Fields/Key crosswalk

There is a large degree of similarity between the definition and names of some BibTeX fields and CFF keys7. On the following cases, the equivalence is almost straightforward:

BibTeX - CFF Field/Key crosswalk
BibTeX Field CFF key
address See Entry Models
annote -
author authors
booktitle collection-title
chapter section
crossref -
edition edition
editor editors
howpublished medium
institution See Entry Models
journal journal
key -
month month
note notes
number issue
organization See Entry Models
pages start & end
publisher publisher
school See Entry Models
series See Entry Models
title title
type -
volume volume
year year

Additionally, there are other additional CFF keys that have a correspondence with BibLaTeX fields. We propose also to include these fields on the crosswalk8, although they are not part of the core BibTeX fields definition.

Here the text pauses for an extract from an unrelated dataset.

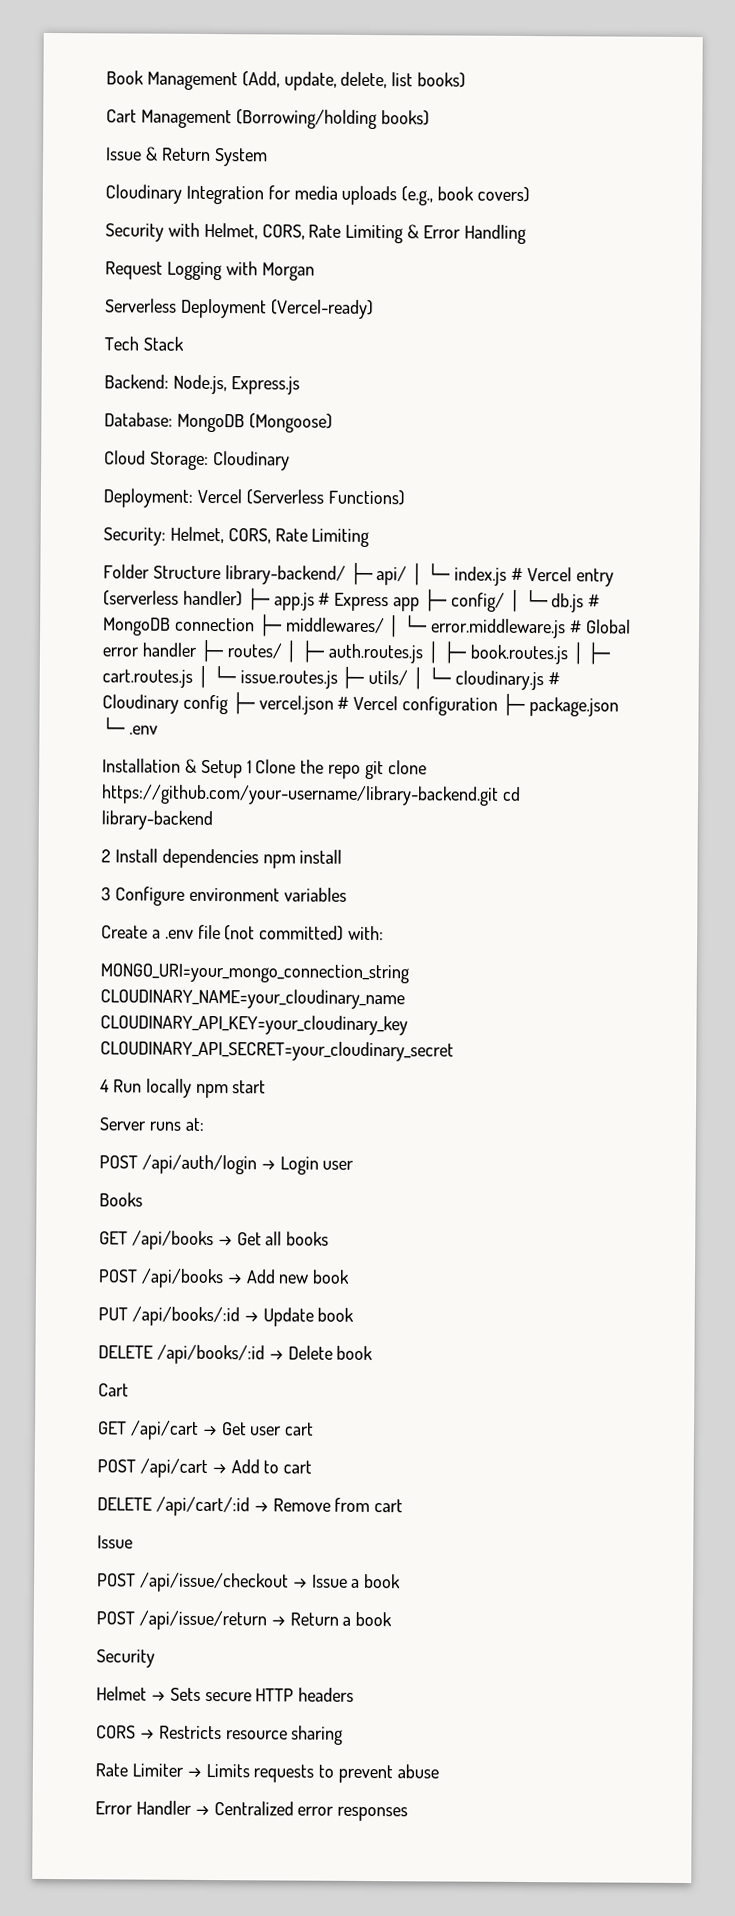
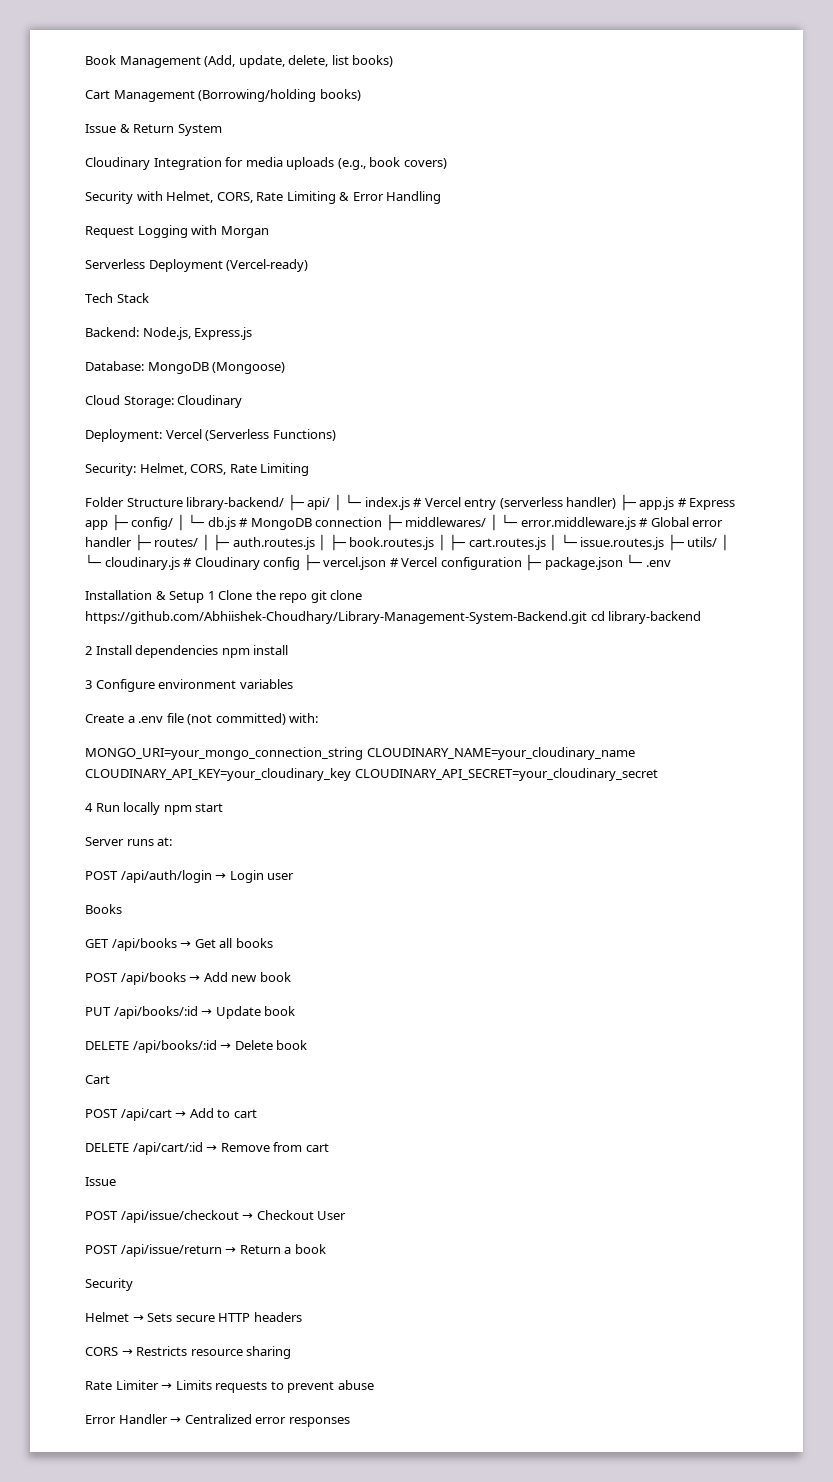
- Installation & Setup 1 Clone the repo git clone https://github.com/your-username/library-backend.git cd library-backend
+ Installation & Setup 1 Clone the repo git clone https://github.com/Abhiishek-Choudhary/Library-Management-System-Backend.git cd library-backend
- GET /api/cart → Get user cart
- POST /api/issue/checkout → Issue a book
+ POST /api/issue/checkout → Checkout User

BibLaTeX - CFF Field/Key crosswalk
BibLaTeX Field CFF key
abstract abstract
date date-published
doi doi
file filename
isbn isbn
issn issn
issuetitle issue-title
pagetotal pages
translator translators
url url
urldate date-accessed
version version

Entry Models

This section presents the specific mapping proposed for each of the BibTeX entries, providing further information on how each field is treated. Examples are adapted from the xampl.bib file provided with the bibtex package (Patashnik and Berry 2010).

article

The crosswalk of @article does not require any special treatment.

@article Model
BibTeX CFF Note
@article type: article When converting CFF to BibTeX, type magazine-article and newspaper-article are converted to @article.
author* authors
title* title
journal* journal
year* year
volume volume
number issue
pages start and end

Separated by --, i.e,

pages = {3–5}

would be parsed as

start: 3

end: 5

month month As a fallback, month could be extracted also from date (BibLaTeX field)/ date-published
note notes

Examples

BibTeX entry

@article{article-full,
    title        = {The Gnats and Gnus Document Preparation System},
    author       = {Leslie A. Aamport},
    year         = 1986,
    month        = jul,
    journal      = {{G-Animal's} Journal},
    volume       = 41,
    number       = 7,
    pages        = {73+},
    note         = {This is a full ARTICLE entry}
}

CFF entry

type: article
title: The Gnats and Gnus Document Preparation System
authors:
- family-names: Aamport
  given-names: Leslie A.
year: '1986'
month: '7'
journal: G-Animal's Journal
volume: '41'
issue: '7'
notes: This is a full ARTICLE entry
start: 73+

From CFF to BibTeX

@Article{aamport:1986,
  title = {The Gnats and Gnus Document Preparation System},
  author = {Leslie A. Aamport},
  year = {1986},
  month = {jul},
  journal = {G-Animal's Journal},
  volume = {41},
  number = {7},
  pages = {73+},
  note = {This is a full ARTICLE entry},
}

book/inbook

In terms of field required on BibTeX, the only difference between @book and @inbook is that the latter requires also a chapter or pages, while for @book these fields are not even optional. So we propose here to identify an @inbook on CFF as a book with section and start-end fields (CFF).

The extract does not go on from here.